US investment-grade bonds managed to eke out a fractional gain, just barely. Vanguard Total US Bond Market (BND) ticked up three basis points, although the ETF continues to trade in a tight band.
Commodities posted the only loss last week for the major asset classes. WisdomTree Continuous Commodity Index Fund (GCC), which equal weights a broad set of commodities, fell for a second straight week with an 0.8% decline.
The Global Markets Index (GMI.F) rebounded. This unmanaged benchmark, which holds all the major asset classes (except cash) in market-value weights via ETFs, rose 1.4% — recovering the previous week’s loss.
US equities continue to lead the major asset classes for the one-year return window—by a wide margin. VTI closed last week with an 18.4% total return.
VTI’s increase is well ahead of the second-best one-year performance via Vanguard FTSE Emerging Markets Shares (VWO), which is up 11.6% from its year-earlier close after factoring in distributions.

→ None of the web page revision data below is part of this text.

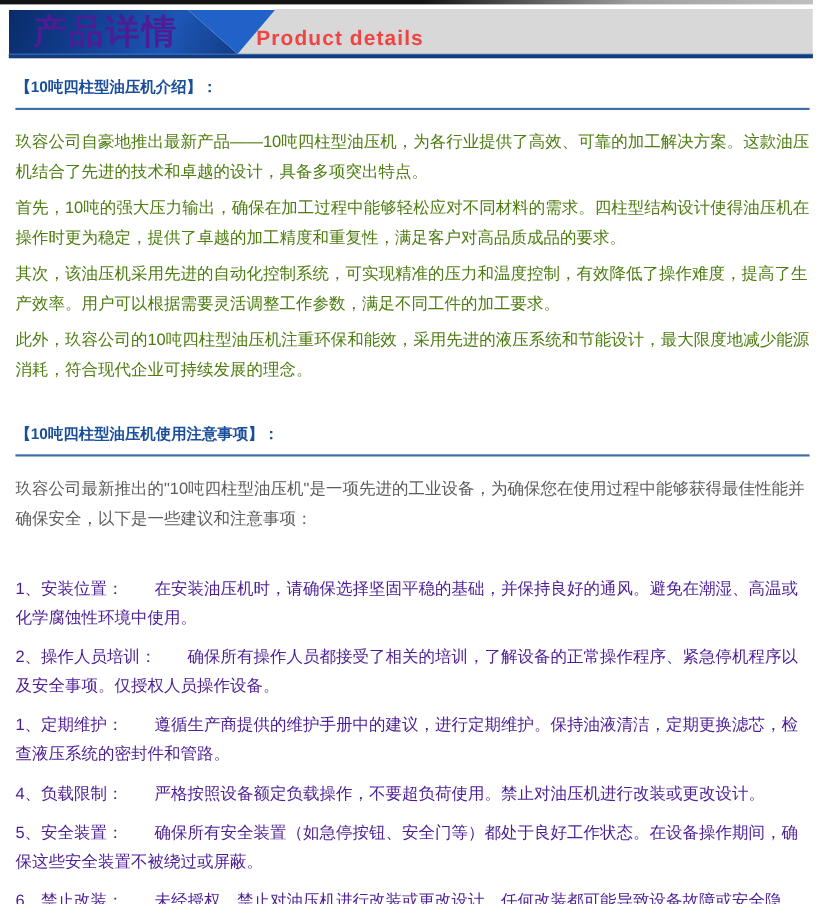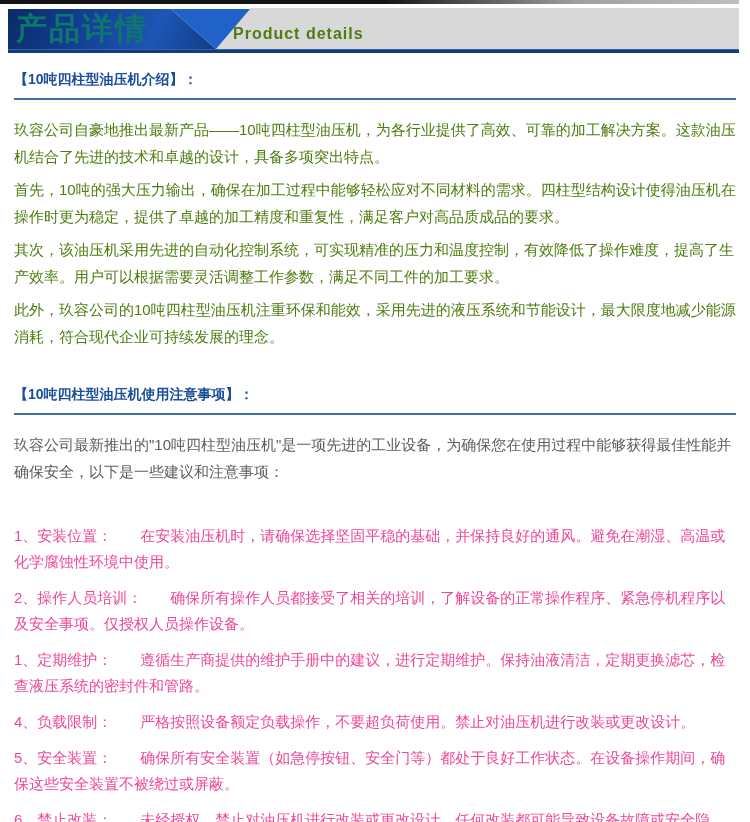--- a/index.html
+++ b/index.html
@@ -12,36 +12,36 @@
             background:linear-gradient(to right,#141414 0%,#141414 52%,#9f9f9f 78%,#bfbfbf 100%); }
   .ribbon-gray { position:absolute; left:216px; top:8px; width:523px; height:41px;
                  background:#d8d8d8;
                  clip-path:polygon(34px 0, 100% 0, 100% 100%, 0 100%); }
   .blue-block { position:absolute; left:8px; top:9px; width:208px; height:40px;
                 background:linear-gradient(115deg,#0a2b68 0%,#123f92 35%,#1d56b5 70%,#123c86 100%);
                 clip-path:polygon(0 0, 163px 0, 100% 100%, 0 100%); }
   .banner-triangle { position:absolute; left:171px; top:9px; width:79px; height:40px;
                      background:#2162c9;
                      clip-path:polygon(0 0, 100% 0, 57% 100%); }
-  .banner-title { position:absolute; left:16px; top:9px; height:40px; line-height:40px;
-                  font-size:31px; font-weight:bold; color:#0f766e; letter-spacing:2px; white-space:nowrap; }
-  .banner-sub { position:absolute; left:233px; top:25px; font-size:16px; font-weight:bold;
-                color:#4d7c0f; letter-spacing:1px; white-space:nowrap; }
+  .banner-title { position:absolute; left:30px; top:9px; height:40px; line-height:40px;
+                  font-size:31px; font-weight:bold; color:#4c1d95; letter-spacing:2px; white-space:nowrap; }
+  .banner-sub { position:absolute; left:233px; top:25px; font-size:19px; font-weight:bold;
+                color:#ef4444; letter-spacing:1px; white-space:nowrap; }
   .banner-underline { position:absolute; left:8px; top:49px; width:731px; height:3px;
                       background:#143b7a; border-top:1px solid #2e63b0; }
 
   
   main { padding:0 14px; }
   h2 { margin:10px 0 0; font-size:14px; line-height:24px; font-weight:bold; color:#1a4e9b; }
   h2.second { margin-top:32px; }
   .rule { border:none; border-top:2px solid #416fa5; height:0; margin:7px 0 0; }
   p.body { font-size:15px; line-height:27px; color:#4d7c0f; margin:0 0 6px; text-align:left; }
   p.body.first { margin-top:16px; }
   p.notes-intro { font-size:15px; line-height:27px; color:#5c5c5c; margin:16px 0 38px; }
-  .item { font-size:15px; line-height:26px; color:#ec4899; margin:0 0 10px; }
+  .item { font-size:15px; line-height:26px; color:#4c1d95; margin:0 0 10px; }
   .item .text { margin-left:28px; }
 </style>
 </head>
 <body>
 
 <div class="page">
 
   <header class="banner">
     <div class="topbar"></div>
     <div class="ribbon-gray"></div>

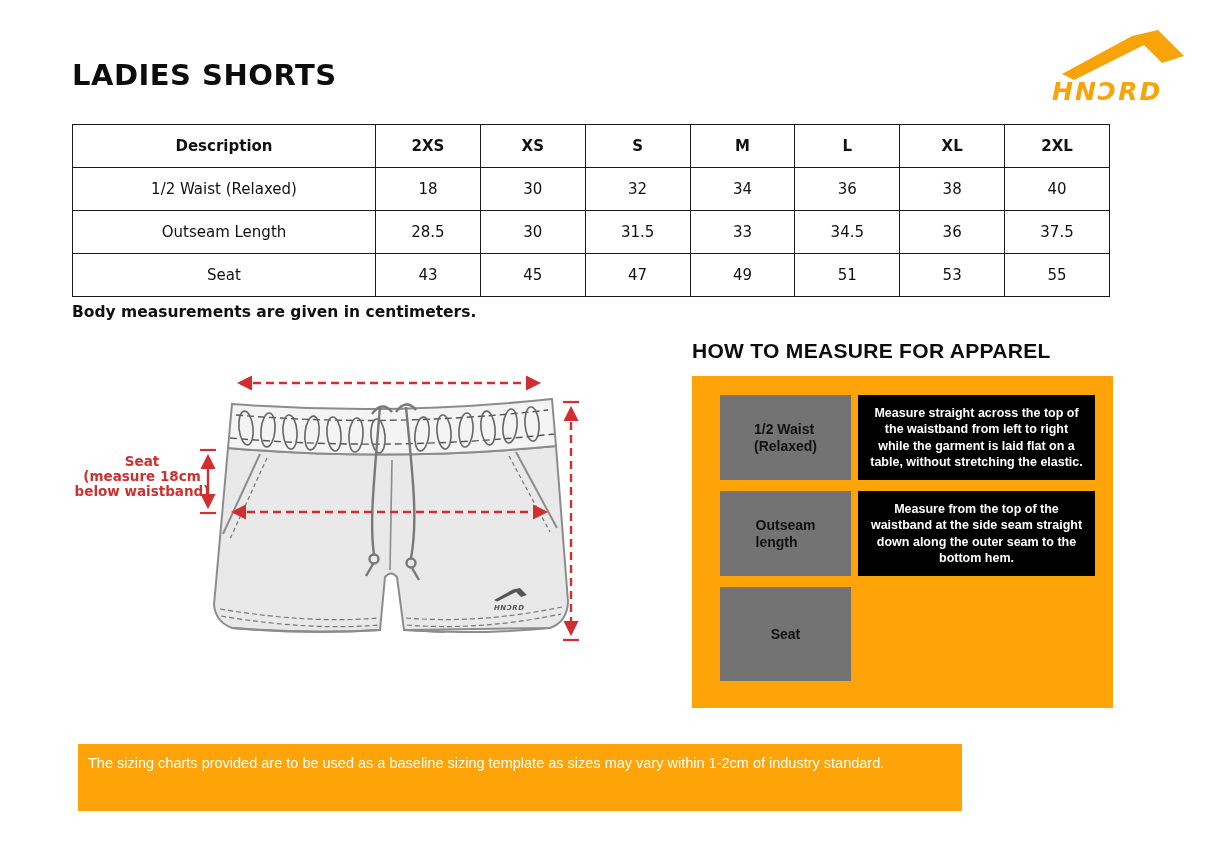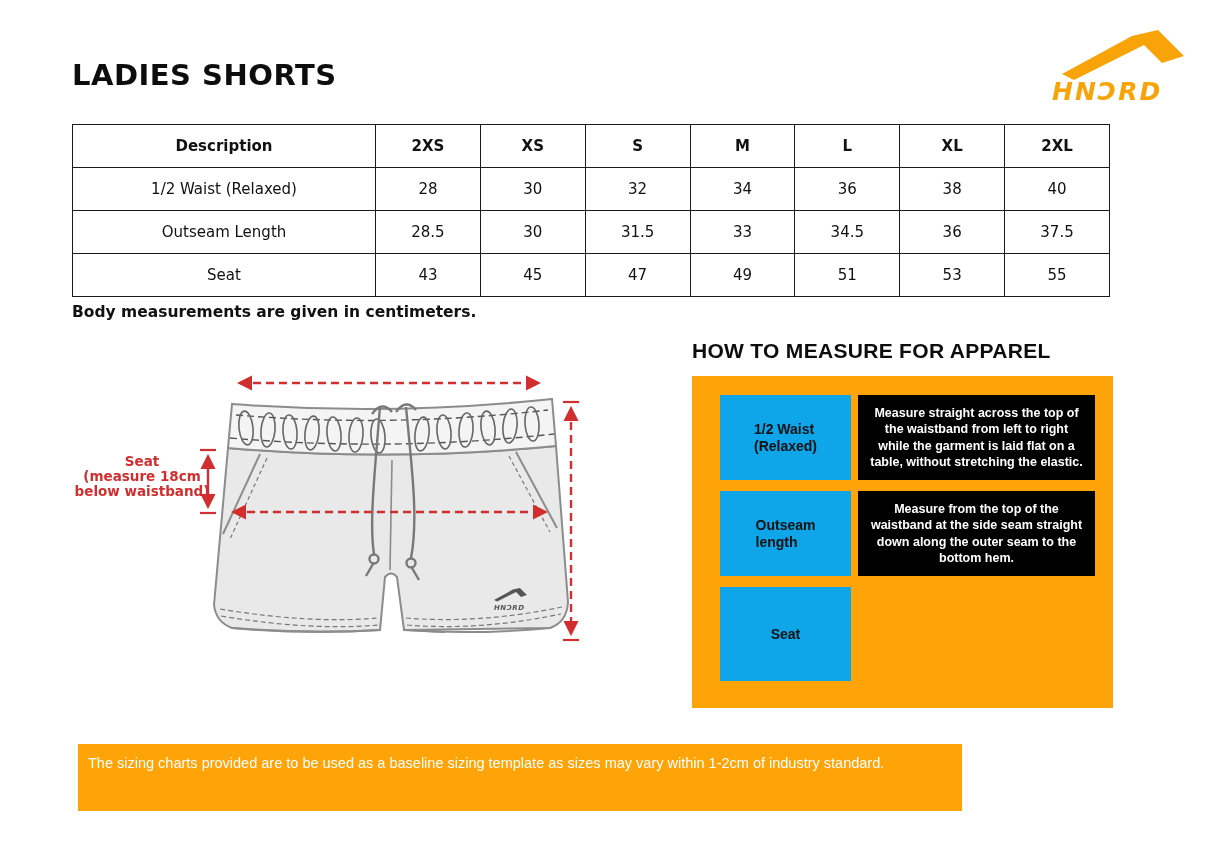--- a/index.html
+++ b/index.html
@@ -33,21 +33,21 @@
   
   .measure-heading{position:absolute;left:692px;top:339px;font-size:21px;font-weight:bold;
         letter-spacing:.3px;color:#0d0d0d;}
   .measure-panel{position:absolute;left:692px;top:376px;width:421px;height:332px;
         background:#FFA408;box-sizing:border-box;padding:19px 18px 0 28px;
         display:flex;flex-direction:column;gap:11px;}
   .measure-row{display:flex;gap:7px;}
   .measure-row:nth-child(1){height:85px;}
   .measure-row:nth-child(2){height:85px;}
   .measure-row:nth-child(3){height:94px;}
-  .measure-label{width:131px;background:#0ea5e9;display:flex;align-items:center;justify-content:center;}
+  .measure-label{width:131px;background:#737373;display:flex;align-items:center;justify-content:center;}
   .measure-label .lbl{text-align:left;font-weight:bold;font-size:14px;line-height:17px;color:#111;}
   .measure-desc{flex:1;background:#000;color:#fff;display:flex;align-items:center;
         padding:0 12px;font-size:12.5px;font-weight:bold;line-height:16.4px;text-align:center;}
 
   
   .choosing-heading{position:absolute;left:78px;top:712px;font-size:20px;font-weight:bold;
         letter-spacing:.3px;color:#0d0d0d;}
   .choosing-box{position:absolute;left:78px;top:744px;width:884px;height:67px;background:#FFA408;
         box-sizing:border-box;padding:11px 10px;color:#fff;font-size:14.5px;font-weight:400;}
   .choosing-box .line1{margin-bottom:28px;}
@@ -73,21 +73,21 @@
       <td>2XS</td>
       <td>XS</td>
       <td>S</td>
       <td>M</td>
       <td>L</td>
       <td>XL</td>
       <td>2XL</td>
     </tr>
     <tr>
       <td class="desc">1/2 Waist (Relaxed)</td>
-      <td>28</td>
+      <td>18</td>
       <td>30</td>
       <td>32</td>
       <td>34</td>
       <td>36</td>
       <td>38</td>
       <td>40</td>
     </tr>
     <tr>
       <td class="desc">Outseam Length</td>
       <td>28.5</td>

The worst performer for the one-year window: foreign property shares. VNQI is down 10.2% for the past 12 months.
GMI.F’s one-year performance: 10.7%.
Current drawdowns for the ETF proxies tracking the major asset classes range from a slight 0.5% peak-to-trough decline for inflation-indexed Treasuries (TIPS) to a hefty 46% crash for broadly defined commodities (GCC).
GMI.F’s current drawdown is a 3.6% decline from its previous high.